• [Structured diff data]:
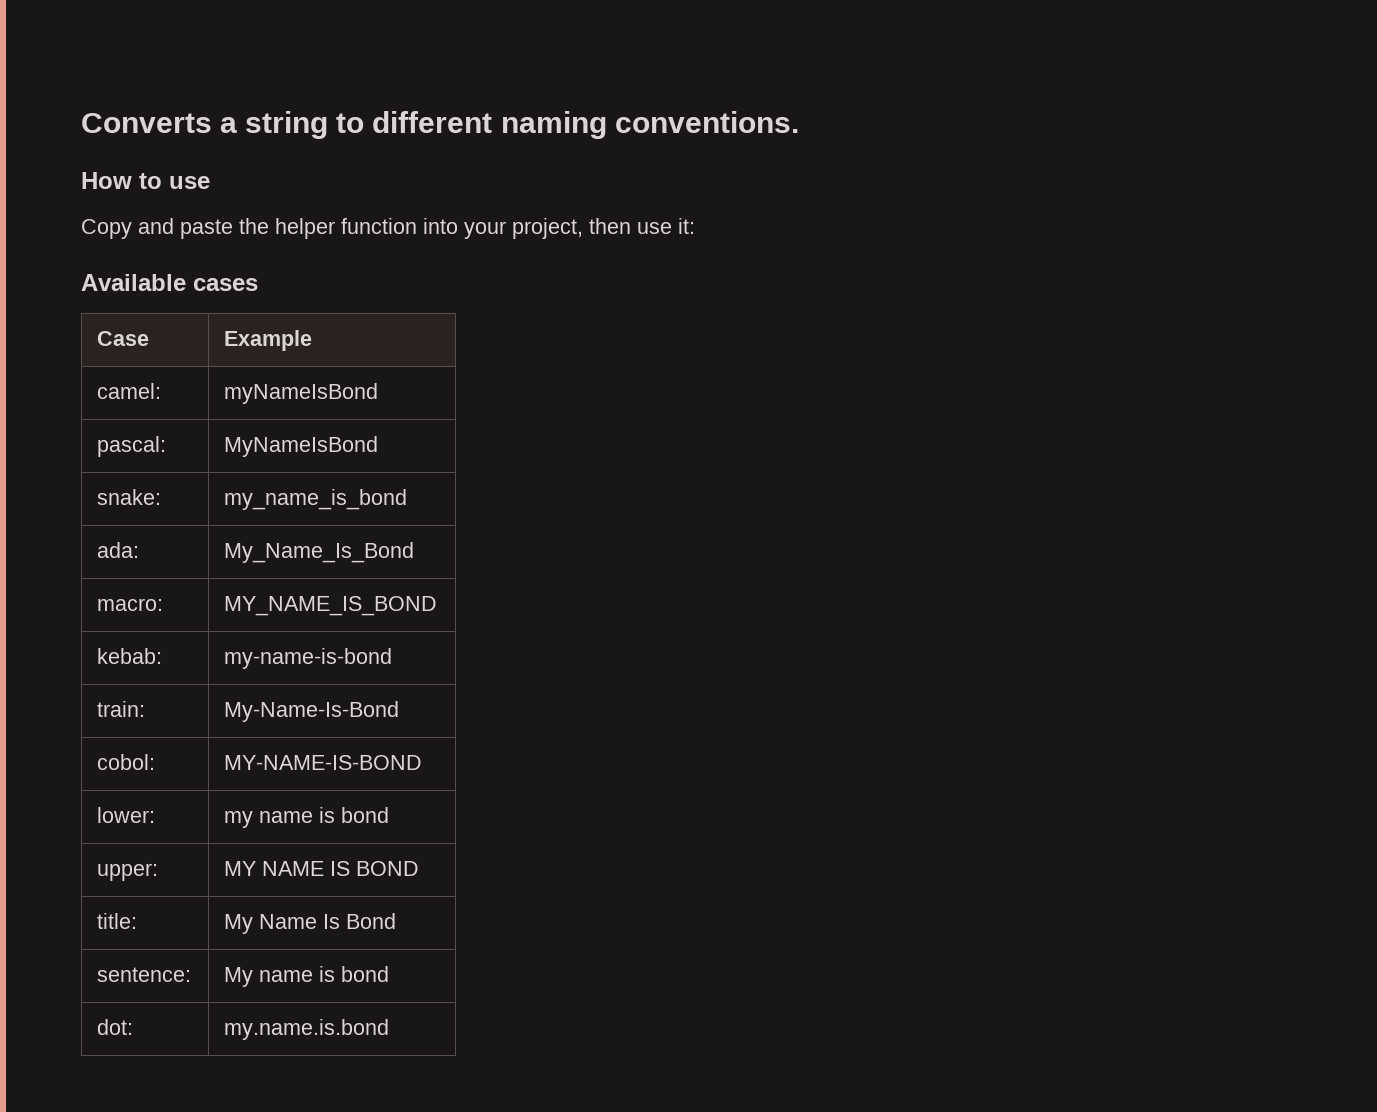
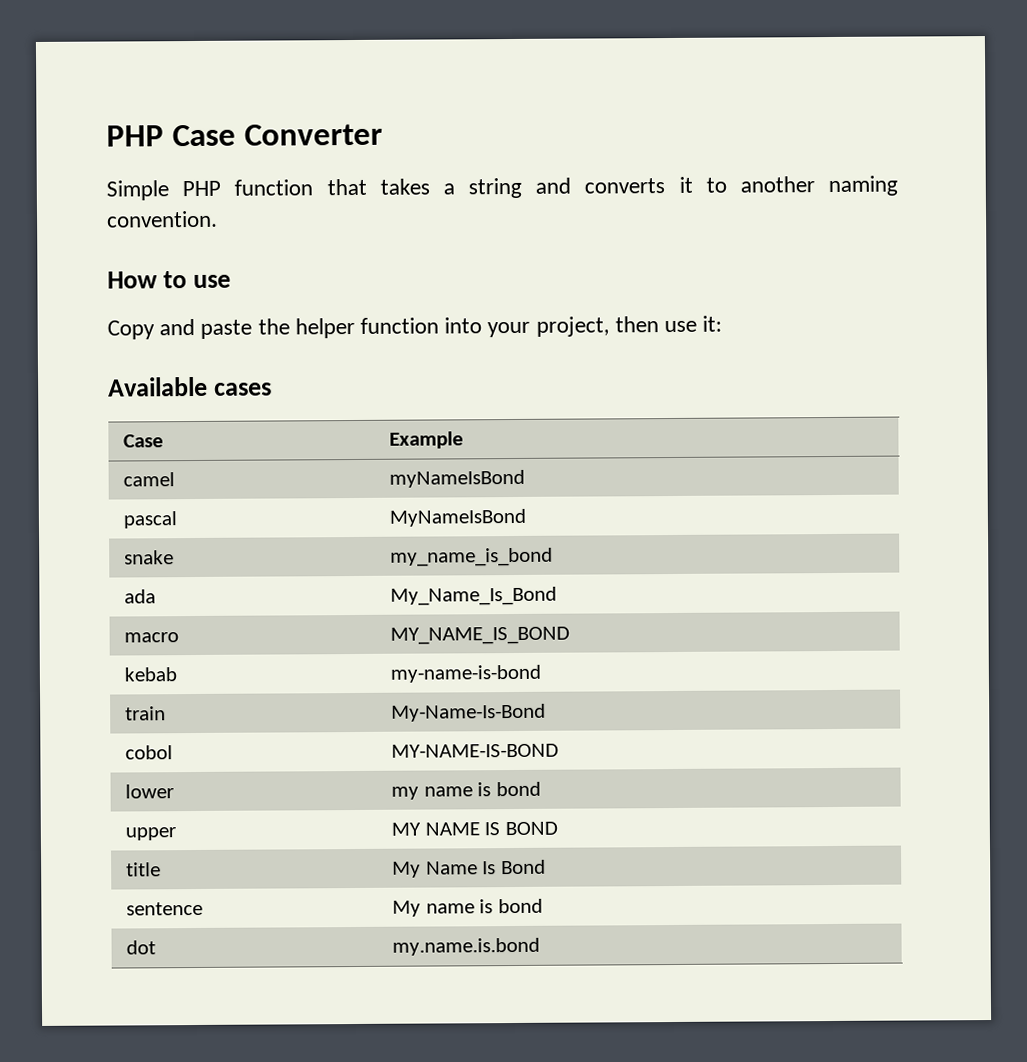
- Converts a string to different naming conventions.
+ PHP Case Converter
+ Simple PHP function that takes a string and converts it to another naming convention.
- camel: | myNameIsBond
+ camel | myNameIsBond
- pascal: | MyNameIsBond
+ pascal | MyNameIsBond
- snake: | my_name_is_bond
+ snake | my_name_is_bond
- ada: | My_Name_Is_Bond
+ ada | My_Name_Is_Bond
- macro: | MY_NAME_IS_BOND
+ macro | MY_NAME_IS_BOND
- kebab: | my-name-is-bond
+ kebab | my-name-is-bond
- train: | My-Name-Is-Bond
+ train | My-Name-Is-Bond
- cobol: | MY-NAME-IS-BOND
+ cobol | MY-NAME-IS-BOND
- lower: | my name is bond
+ lower | my name is bond
- upper: | MY NAME IS BOND
+ upper | MY NAME IS BOND
- title: | My Name Is Bond
+ title | My Name Is Bond
- sentence: | My name is bond
+ sentence | My name is bond
- dot: | my.name.is.bond
+ dot | my.name.is.bond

• [Activity]: Please repeat each line above exactly as it appears, but omit the pictures.

• [Exercise response]:
- Converts a string to different naming conventions.
+ PHP Case Converter
+ Simple PHP function that takes a string and converts it to another naming convention.
- camel: | myNameIsBond
+ camel | myNameIsBond
- pascal: | MyNameIsBond
+ pascal | MyNameIsBond
- snake: | my_name_is_bond
+ snake | my_name_is_bond
- ada: | My_Name_Is_Bond
+ ada | My_Name_Is_Bond
- macro: | MY_NAME_IS_BOND
+ macro | MY_NAME_IS_BOND
- kebab: | my-name-is-bond
+ kebab | my-name-is-bond
- train: | My-Name-Is-Bond
+ train | My-Name-Is-Bond
- cobol: | MY-NAME-IS-BOND
+ cobol | MY-NAME-IS-BOND
- lower: | my name is bond
+ lower | my name is bond
- upper: | MY NAME IS BOND
+ upper | MY NAME IS BOND
- title: | My Name Is Bond
+ title | My Name Is Bond
- sentence: | My name is bond
+ sentence | My name is bond
- dot: | my.name.is.bond
+ dot | my.name.is.bond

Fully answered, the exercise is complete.